- [Directions]: Restate all the data word for word and omit the pictures.

Records from a collection
::::::

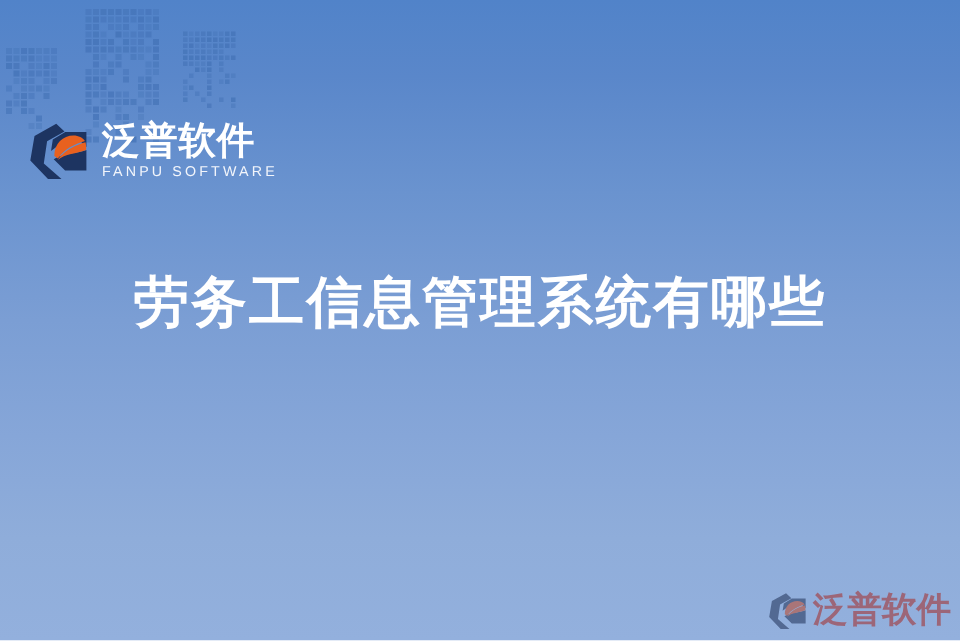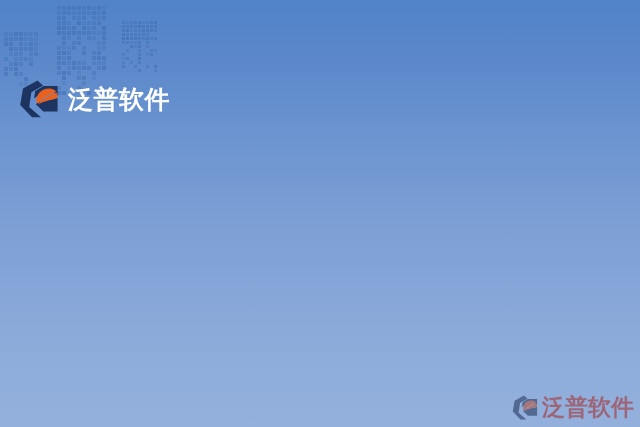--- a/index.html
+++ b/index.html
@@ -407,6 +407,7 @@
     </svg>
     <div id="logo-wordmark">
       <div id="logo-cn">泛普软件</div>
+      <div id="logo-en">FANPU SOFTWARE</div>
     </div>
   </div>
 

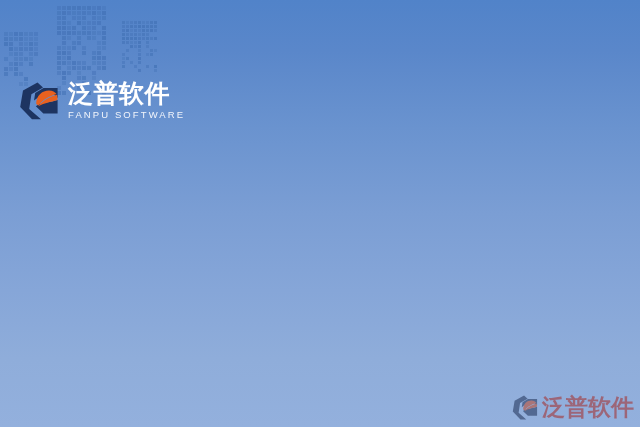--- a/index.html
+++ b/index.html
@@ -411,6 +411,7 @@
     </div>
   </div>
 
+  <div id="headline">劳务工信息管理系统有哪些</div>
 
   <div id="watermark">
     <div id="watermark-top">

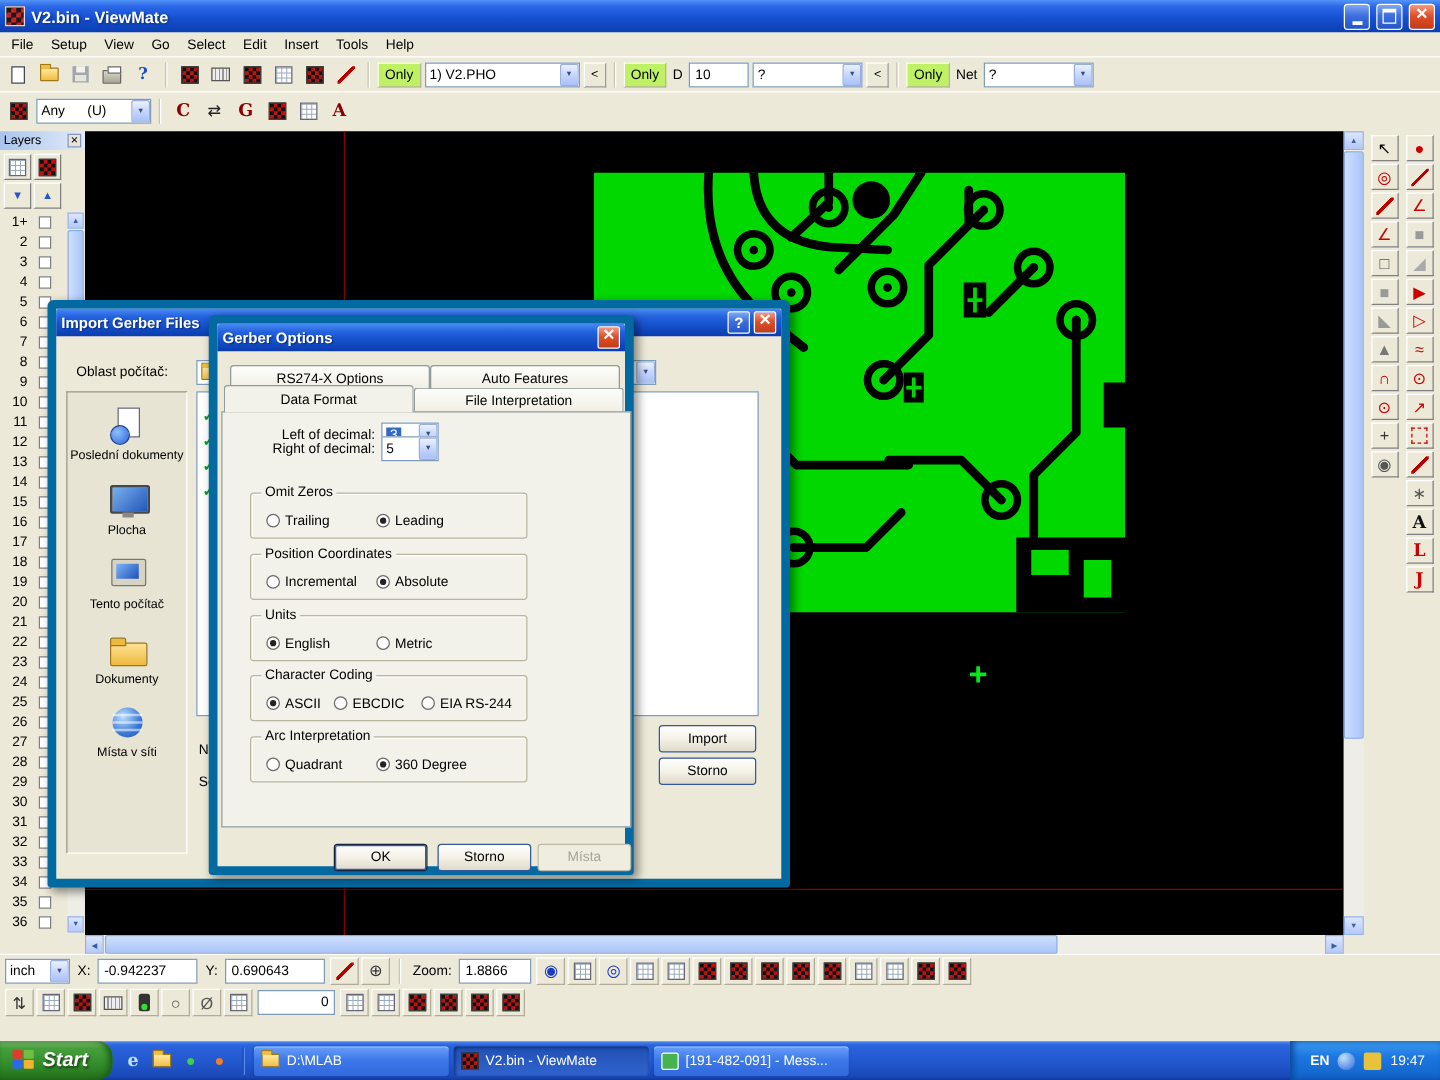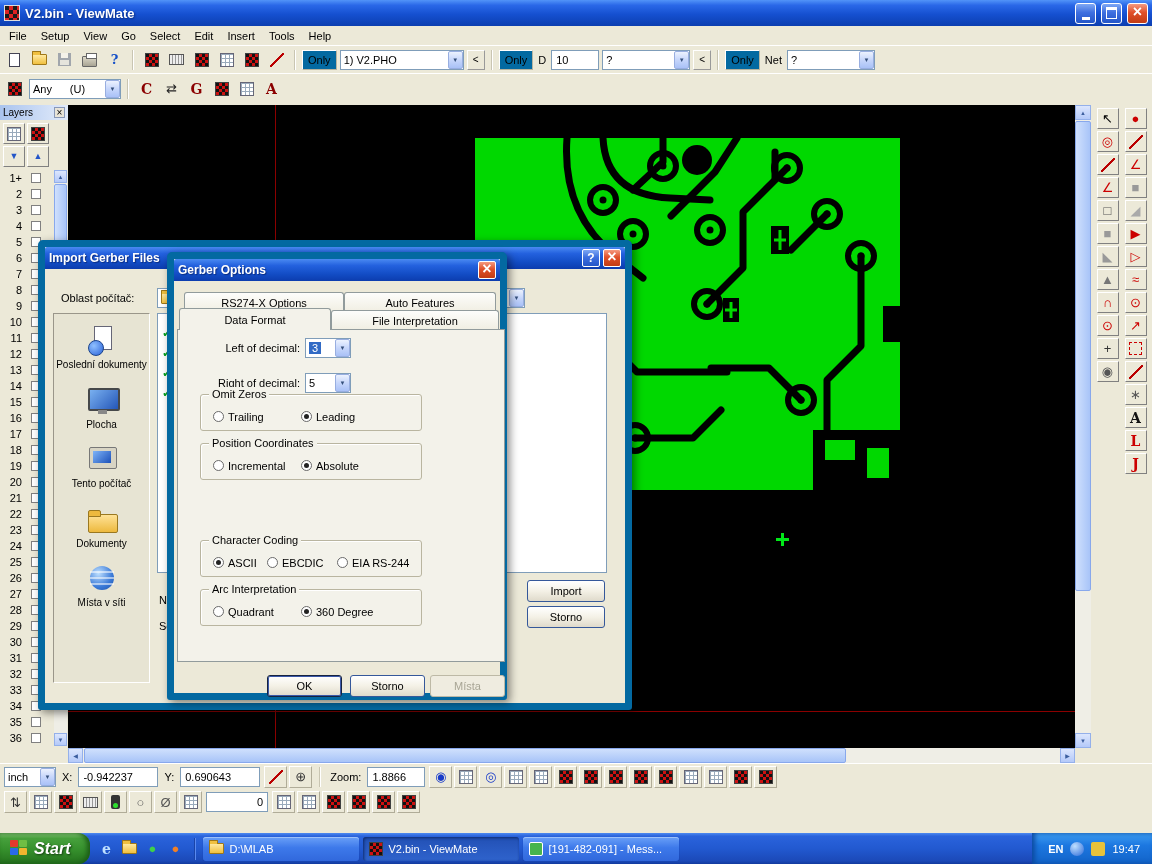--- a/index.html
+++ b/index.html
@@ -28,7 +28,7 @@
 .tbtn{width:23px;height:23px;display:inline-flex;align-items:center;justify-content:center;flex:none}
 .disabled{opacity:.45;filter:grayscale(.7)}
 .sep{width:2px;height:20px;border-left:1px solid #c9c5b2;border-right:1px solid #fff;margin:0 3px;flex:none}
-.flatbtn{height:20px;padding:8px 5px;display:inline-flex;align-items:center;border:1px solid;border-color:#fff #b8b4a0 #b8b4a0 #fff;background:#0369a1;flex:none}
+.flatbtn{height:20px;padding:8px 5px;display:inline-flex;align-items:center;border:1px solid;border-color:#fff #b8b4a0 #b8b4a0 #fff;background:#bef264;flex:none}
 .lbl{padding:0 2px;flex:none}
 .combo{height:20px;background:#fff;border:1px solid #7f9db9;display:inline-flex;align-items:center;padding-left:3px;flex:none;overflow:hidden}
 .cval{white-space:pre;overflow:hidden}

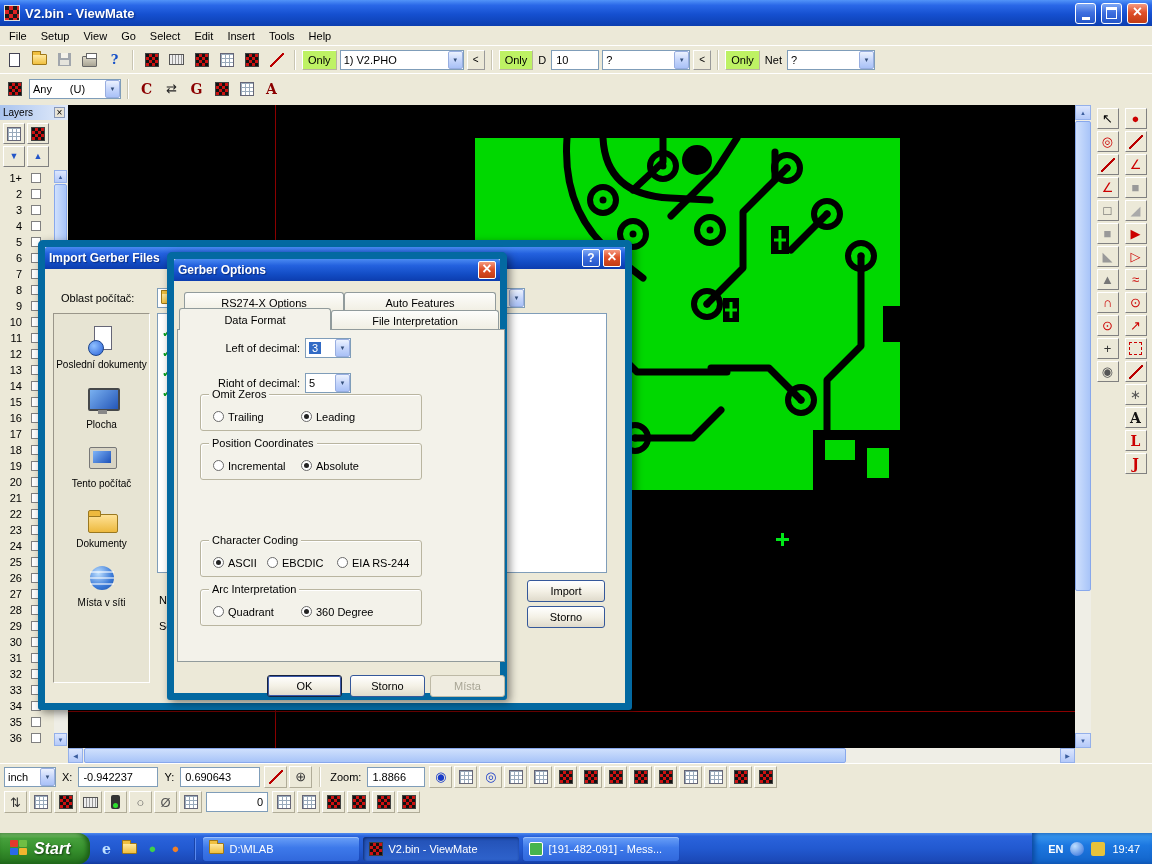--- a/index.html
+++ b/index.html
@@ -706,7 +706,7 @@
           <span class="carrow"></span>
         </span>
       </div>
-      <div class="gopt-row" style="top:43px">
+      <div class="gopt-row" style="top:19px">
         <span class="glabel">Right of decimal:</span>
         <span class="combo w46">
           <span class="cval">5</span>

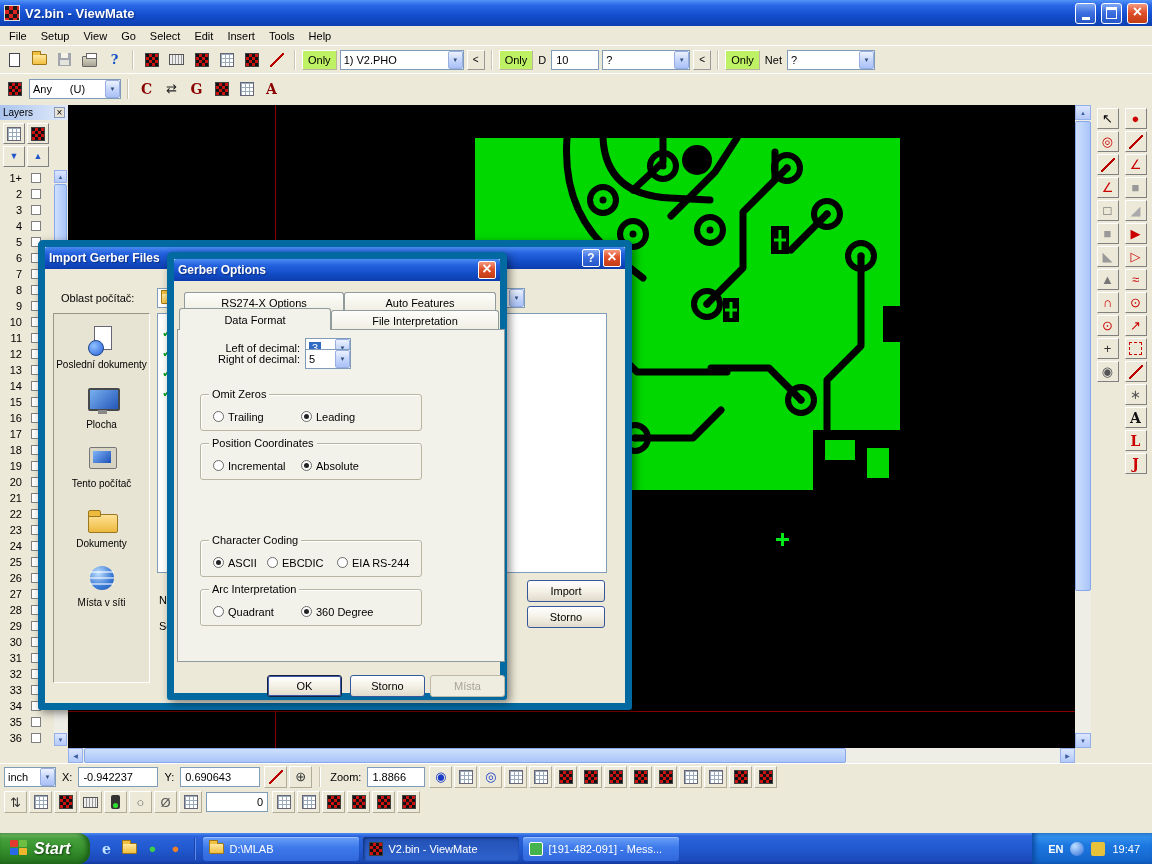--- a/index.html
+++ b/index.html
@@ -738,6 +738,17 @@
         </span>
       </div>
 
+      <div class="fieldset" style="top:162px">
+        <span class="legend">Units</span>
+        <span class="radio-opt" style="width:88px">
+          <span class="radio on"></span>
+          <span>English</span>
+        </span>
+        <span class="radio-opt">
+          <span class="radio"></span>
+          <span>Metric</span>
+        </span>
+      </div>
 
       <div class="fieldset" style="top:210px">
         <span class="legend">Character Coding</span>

::::::

- [Solution to this exercise]:
--- a/index.html
+++ b/index.html
@@ -407,6 +407,7 @@
     </svg>
     <div id="logo-wordmark">
       <div id="logo-cn">泛普软件</div>
+      <div id="logo-en">FANPU SOFTWARE</div>
     </div>
   </div>
 

--- a/index.html
+++ b/index.html
@@ -411,6 +411,7 @@
     </div>
   </div>
 
+  <div id="headline">劳务工信息管理系统有哪些</div>
 
   <div id="watermark">
     <div id="watermark-top">

--- a/index.html
+++ b/index.html
@@ -28,7 +28,7 @@
 .tbtn{width:23px;height:23px;display:inline-flex;align-items:center;justify-content:center;flex:none}
 .disabled{opacity:.45;filter:grayscale(.7)}
 .sep{width:2px;height:20px;border-left:1px solid #c9c5b2;border-right:1px solid #fff;margin:0 3px;flex:none}
-.flatbtn{height:20px;padding:8px 5px;display:inline-flex;align-items:center;border:1px solid;border-color:#fff #b8b4a0 #b8b4a0 #fff;background:#0369a1;flex:none}
+.flatbtn{height:20px;padding:8px 5px;display:inline-flex;align-items:center;border:1px solid;border-color:#fff #b8b4a0 #b8b4a0 #fff;background:#bef264;flex:none}
 .lbl{padding:0 2px;flex:none}
 .combo{height:20px;background:#fff;border:1px solid #7f9db9;display:inline-flex;align-items:center;padding-left:3px;flex:none;overflow:hidden}
 .cval{white-space:pre;overflow:hidden}

--- a/index.html
+++ b/index.html
@@ -706,7 +706,7 @@
           <span class="carrow"></span>
         </span>
       </div>
-      <div class="gopt-row" style="top:43px">
+      <div class="gopt-row" style="top:19px">
         <span class="glabel">Right of decimal:</span>
         <span class="combo w46">
           <span class="cval">5</span>

--- a/index.html
+++ b/index.html
@@ -738,6 +738,17 @@
         </span>
       </div>
 
+      <div class="fieldset" style="top:162px">
+        <span class="legend">Units</span>
+        <span class="radio-opt" style="width:88px">
+          <span class="radio on"></span>
+          <span>English</span>
+        </span>
+        <span class="radio-opt">
+          <span class="radio"></span>
+          <span>Metric</span>
+        </span>
+      </div>
 
       <div class="fieldset" style="top:210px">
         <span class="legend">Character Coding</span>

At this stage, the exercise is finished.